DC Edit | It's time to scrap sedition law, not make it harsher
The Law Commission’s recommendation that Section 124A of the Indian Penal Code (IPC) which deals with sedition be retained with more stringent punishment goes against the grain of the ground realities and instead reflects the thought shared by a section of our society which is yet to recognise the establishment of the Indian democratic republic with a Constitution of its own.
To start with, a serious rethinking of the Raj-era piece of legislation, which sought to punish those who “brings or attempts to bring into hatred or contempt, or excites or attempts to excite disaffection towards the government established by law in” was initiated a decade after the republic was formed by people who rooted their thought in the idea of democracy and democratic governance. The Supreme Court, however, in the 1962 verdict upheld the constitutionality of the law while cautioning against its misuse.
The fact of the matter is that the law, in practice, was used mostly against people who are politically opposed to the government of the day, and not to those who fought the state. There has been no change till today in the way politicians in power use the laws and arms of the government against people who ask uncomfortable questions. In fact, it is the extent of the misuse of the law that forced the Supreme Court to stay the operation of the sedition law last year. It is sad that the Law Commission, which has suggested some safeguards against the misuse of the law, did not take into account the fact that police still book people under the law in this country despite the Supreme Court’s stay on it. Hard realities cannot be whitewashed with wishful thinking.
The cardinal sin of the Law Commission lies in its failure to appreciate the logic of those who brought in the law in 1860 and its disappearance 163 years later. The government of those days was a tool of the British crown, and hence disaffection of the government translated into disaffection of the crown and hence must be punished. The government in the republic is an administrative mechanism of the Indian state and the government is the tool of the people who make the state. Attempts to equate the state with the government are an unacceptable proposition in democracy. A government goes when the people develop disaffection for it; violence against the state may be dealt with by other laws.

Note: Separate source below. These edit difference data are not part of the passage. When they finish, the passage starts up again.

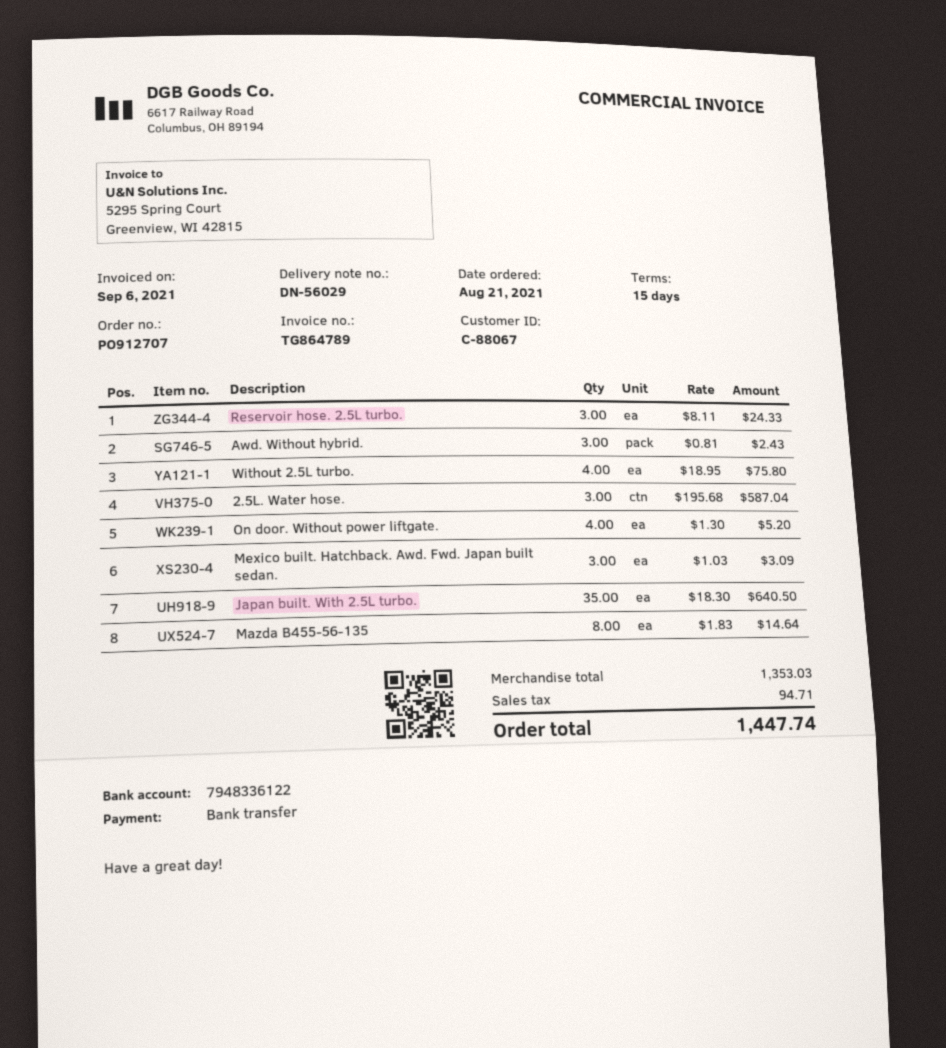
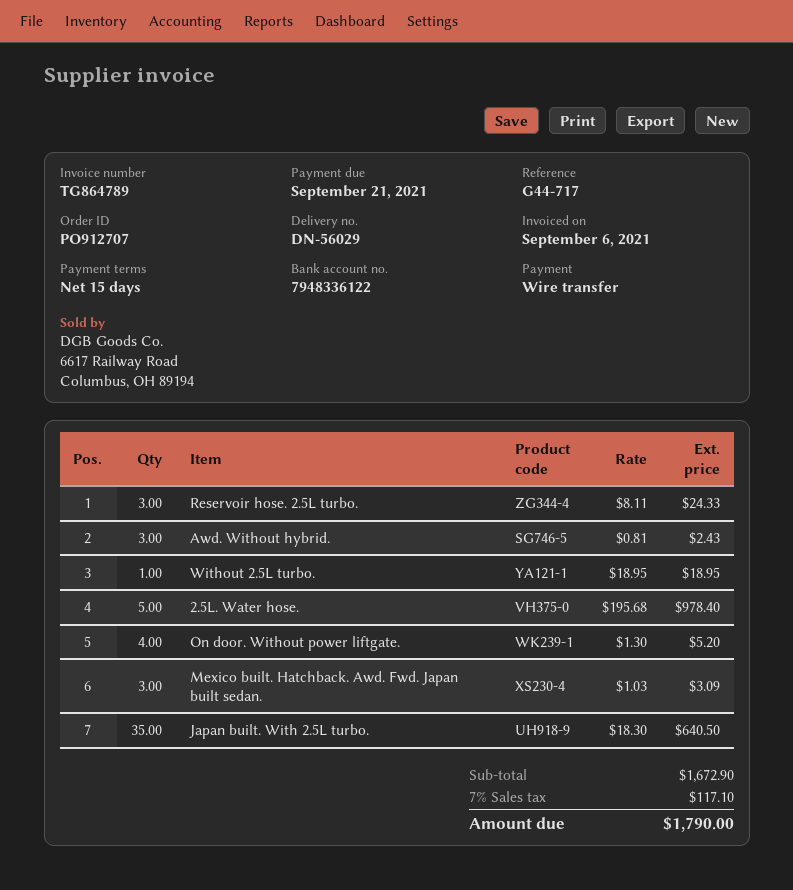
Without 2.5L turbo.: 4 x 18.95 = 75.80 -> 1 x 18.95 = 18.95
2.5L. Water hose.: 3 x 195.68 = 587.04 -> 5 x 195.68 = 978.40
Mazda B455-56-135: 8 x 1.83 = 14.64 -> none
subtotal: 1353.03 -> 1672.90
tax: 94.71 -> 117.10
total: 1447.74 -> 1790.00

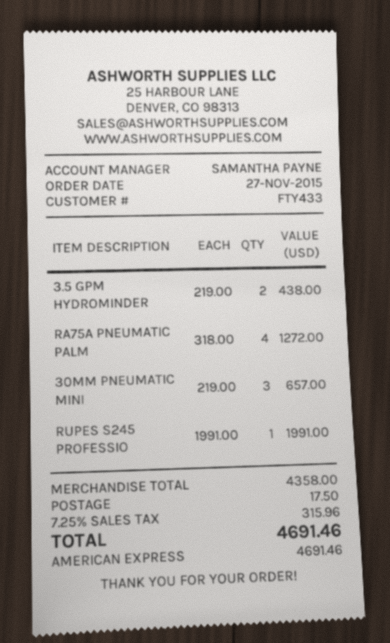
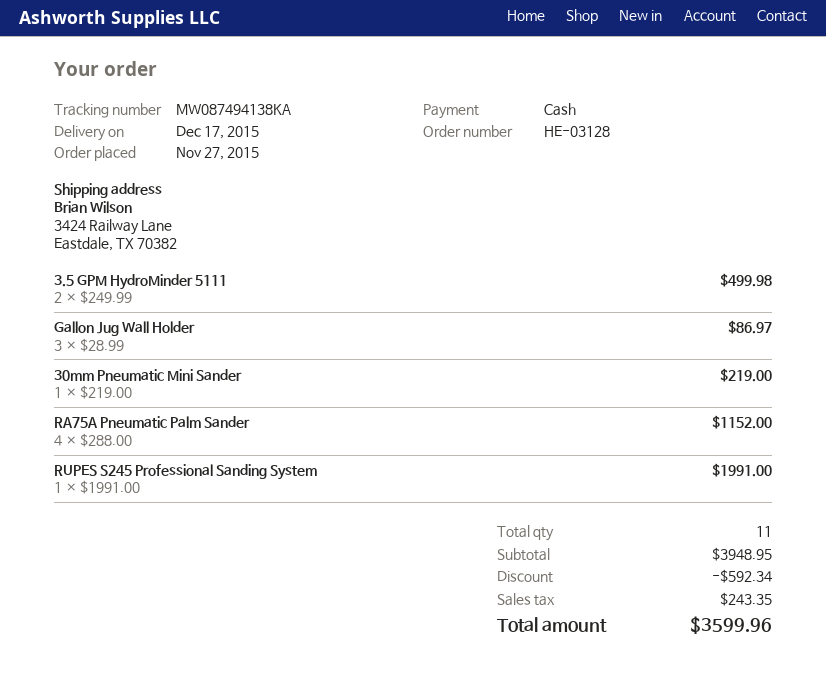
payment method: American Express -> cash
3.5 GPM HYDROMINDER: 2 x 219.00 = 438.00 -> 2 x 249.99 = 499.98
RA75A PNEUMATIC PALM: 4 x 318.00 = 1272.00 -> 4 x 288.00 = 1152.00
30MM PNEUMATIC MINI: 3 x 219.00 = 657.00 -> 1 x 219.00 = 219.00
Gallon Jug Wall Holder: none -> 3 x 28.99 = 86.97
subtotal: 4358.00 -> 3948.95
discount: none -> 592.34
shipping: 17.50 -> none
tax: 315.96 -> 243.35
total: 4691.46 -> 3599.96

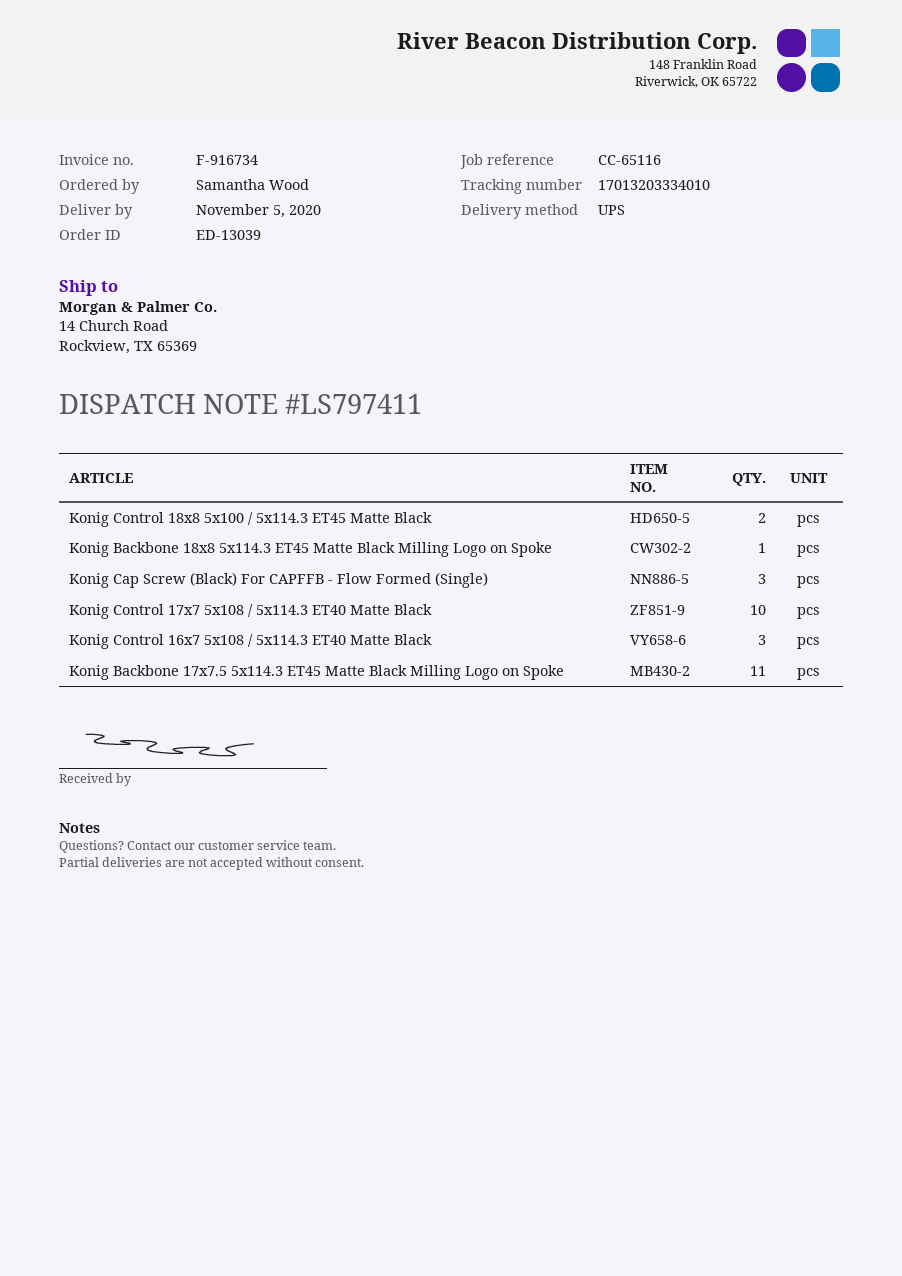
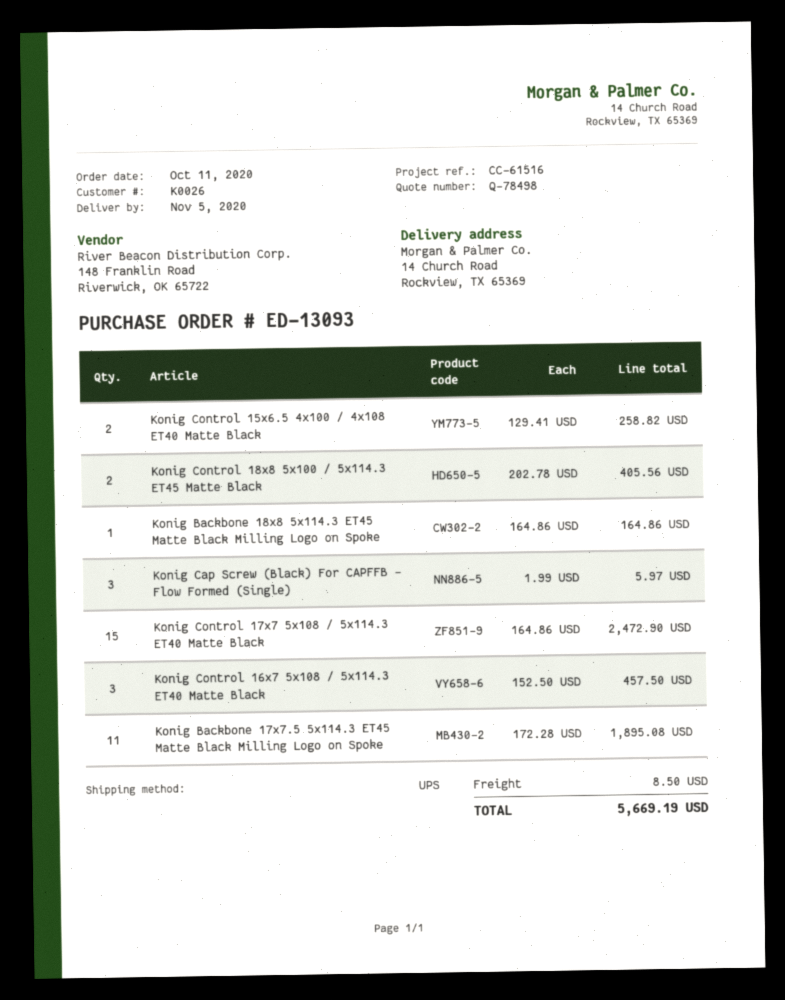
order number: ED-13039 -> ED-13093
reference: CC-65116 -> CC-61516
Konig Control 17x7 5x108 / 5x114.3 ET40 Matte Black: 10 -> 15
Konig Control 15x6.5 4x100 / 4x108 ET40 Matte Black: none -> 2

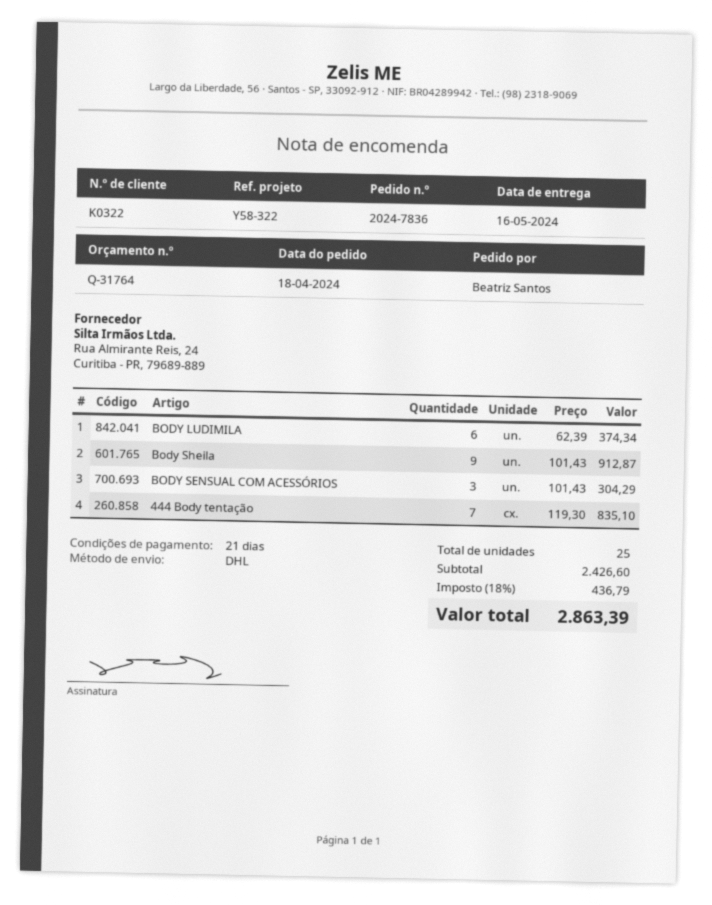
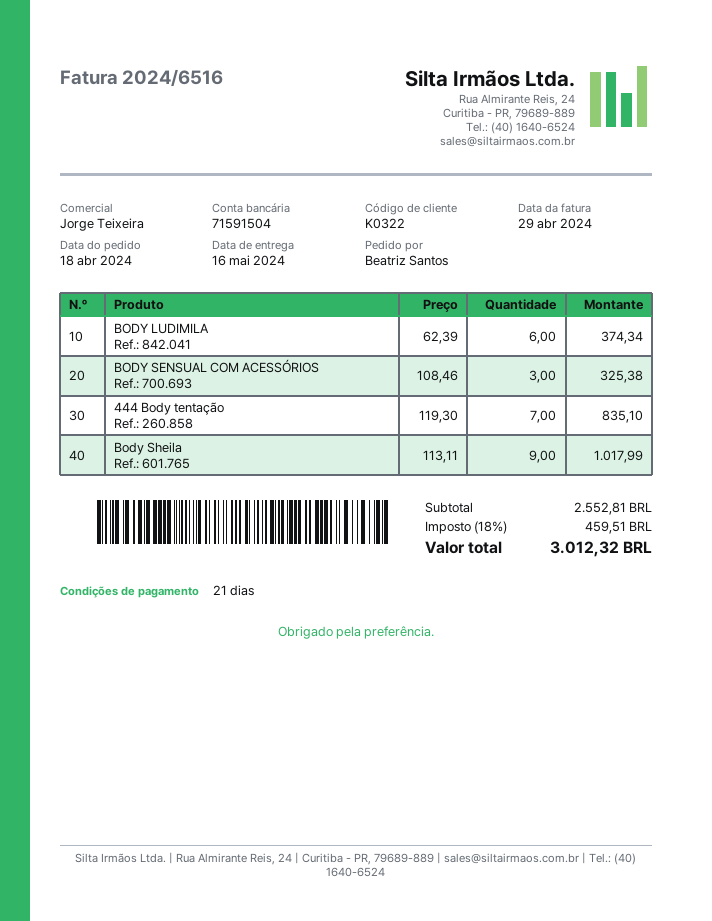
Body Sheila: 9 x 101.43 = 912.87 -> 9 x 113.11 = 1017.99
BODY SENSUAL COM ACESSÓRIOS: 3 x 101.43 = 304.29 -> 3 x 108.46 = 325.38
subtotal: 2426.60 -> 2552.81
tax: 18% = 436.79 -> 18% = 459.51
total: 2863.39 -> 3012.32

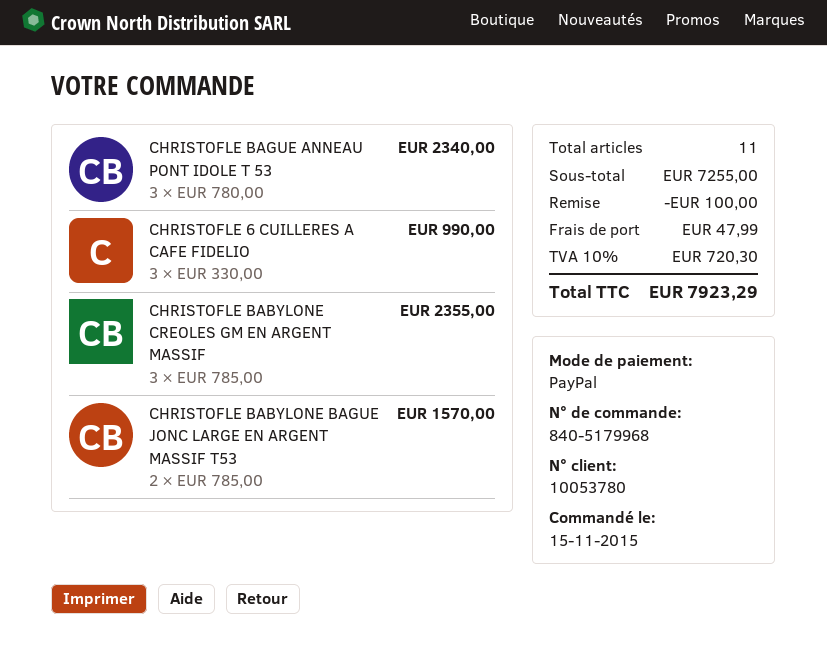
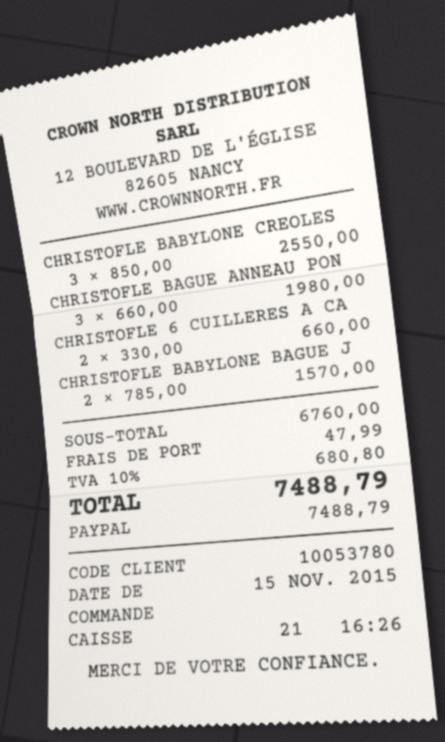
CHRISTOFLE BAGUE ANNEAU PONT IDOLE T 53: 3 x 780.00 = 2340.00 -> 3 x 660.00 = 1980.00
CHRISTOFLE 6 CUILLERES A CAFE FIDELIO: 3 x 330.00 = 990.00 -> 2 x 330.00 = 660.00
CHRISTOFLE BABYLONE CREOLES GM EN ARGENT MASSIF: 3 x 785.00 = 2355.00 -> 3 x 850.00 = 2550.00
subtotal: 7255.00 -> 6760.00
discount: 100.00 -> none
tax: 10% = 720.30 -> 10% = 680.80
total: 7923.29 -> 7488.79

Laws must be brought in to protect the people, and not the government. If protecting the government is the job of the law, then criticism of the government could easily be interpreted as anti-government, and silencing the critics will become perfectly legal. This is unacceptable. The commission’s position that the absence of a sedition law will lead to the invocation of more stringent laws such as Unlawful Activities (Prevention) Act, 1967 is specious in that the stringency of a law cannot be the reason for the existence of another; each law must have its own raison d’etre.
It is heartening that the Union government has taken a cautious approach to the recommendation with the law minister calling it an input in the wider process of consultation. The government must go in for wider consultation keeping in mind the expanding and progressive ideas of people’s rights over the governments they elect and come to a conclusion that goes with the democratic ethos of this nation.